Reputation: 3887
I need to fill a std::unordered_map<int,T>
with about 100 entries. Those are expensive to construct and I would like to use OpenMP to do that concurrently:
unordered_map<int, T> mapWithTs;
#pragma omp parallel for schedule(dynamic) // dynamic because T constructs in some unpredictable time.
for(int i=0; i<100; ++i)
{
mapWithTs.emplace(i, {i}) // calls the constructor T(i)
}
I read that the map will rehash and then iterators will no longer be valid. What must I do to make this work?
Further, what would the concurrency solution with the standard library look like?
Upvotes: 3
Views: 1170
Reputation: 5304
As noted by Galik and yeoman, it is essential to make moving of your objects a cheap operation. If it already is (construction is heavy, but moving is cheap), then you are fine. Otherwise you should put your objects in-to a uniq_ptr
's. After this rehash will be a cheap operation too (yes, rehash takes linear time, but it is 0(1) amortized complexity). So you don't need to worry about rehash.

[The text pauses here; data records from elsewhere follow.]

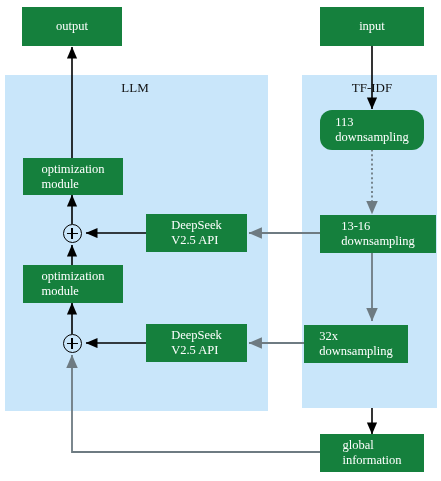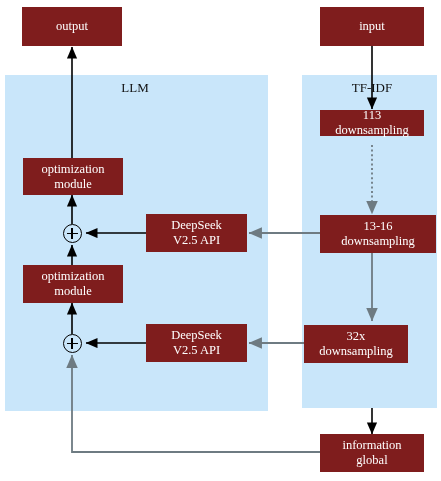"output" .node { background: #7f1d1d -> #15803d; text-align: center -> left }
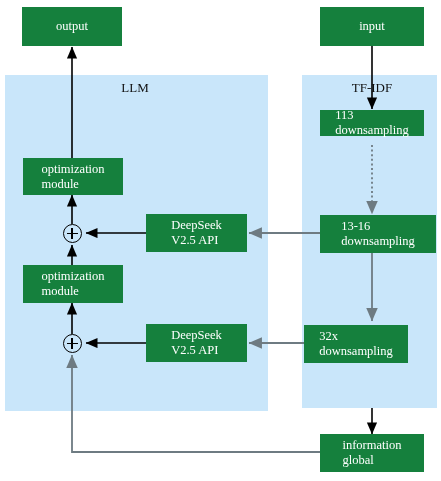"113" div.node { border-radius: none -> 12px; height: 26px -> 40px }
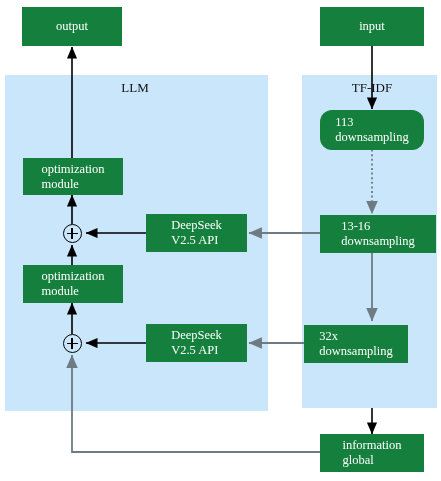"information" span.l2 { order: before "global" -> after "global" }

The next thing is filling the map. You are working with it from several threads so you have to ensure that no more than one thread works with it simultaneously. You need something like #pragma omp critical
or std::mutex. And here comes important part: if you use emplace
like you do it now, then the heavy T constructor will be executed under critical section which kills whole idea of parallelization. So in this particular case you would prefer creating object T beforehand, then entering critical section and moving the object in-to a hashmap.
If construction of the T is really a heavy operation (it takes much longer, then inserting a value in-to a unordered_map), then that will be all. You won't get performance gain by making per thread lists and inserting them in-to the map. Otherwise, yeoman's answer can give you additional benefits by the cost of increasing complexity of your code.
Upvotes: 0
Reputation: 1681
In case these expensive to construct instances are help by reference, i.e. by shared_ptr, raw pointer, &c., I suggest letting each thread create its own, stack-local map, in a step canonically also called "map", and then combine them all in a single thread in a step canonically called "reduce".
This is called the "map-reduce" algorithm.
"map" is the usual name of a function that applies a function to all elements of a collection
"reduce" is the usual name of a function that combines all elements in a collection to a single value by calling a function with the current intermediate result and each element
hence the name :)
Upvotes: 2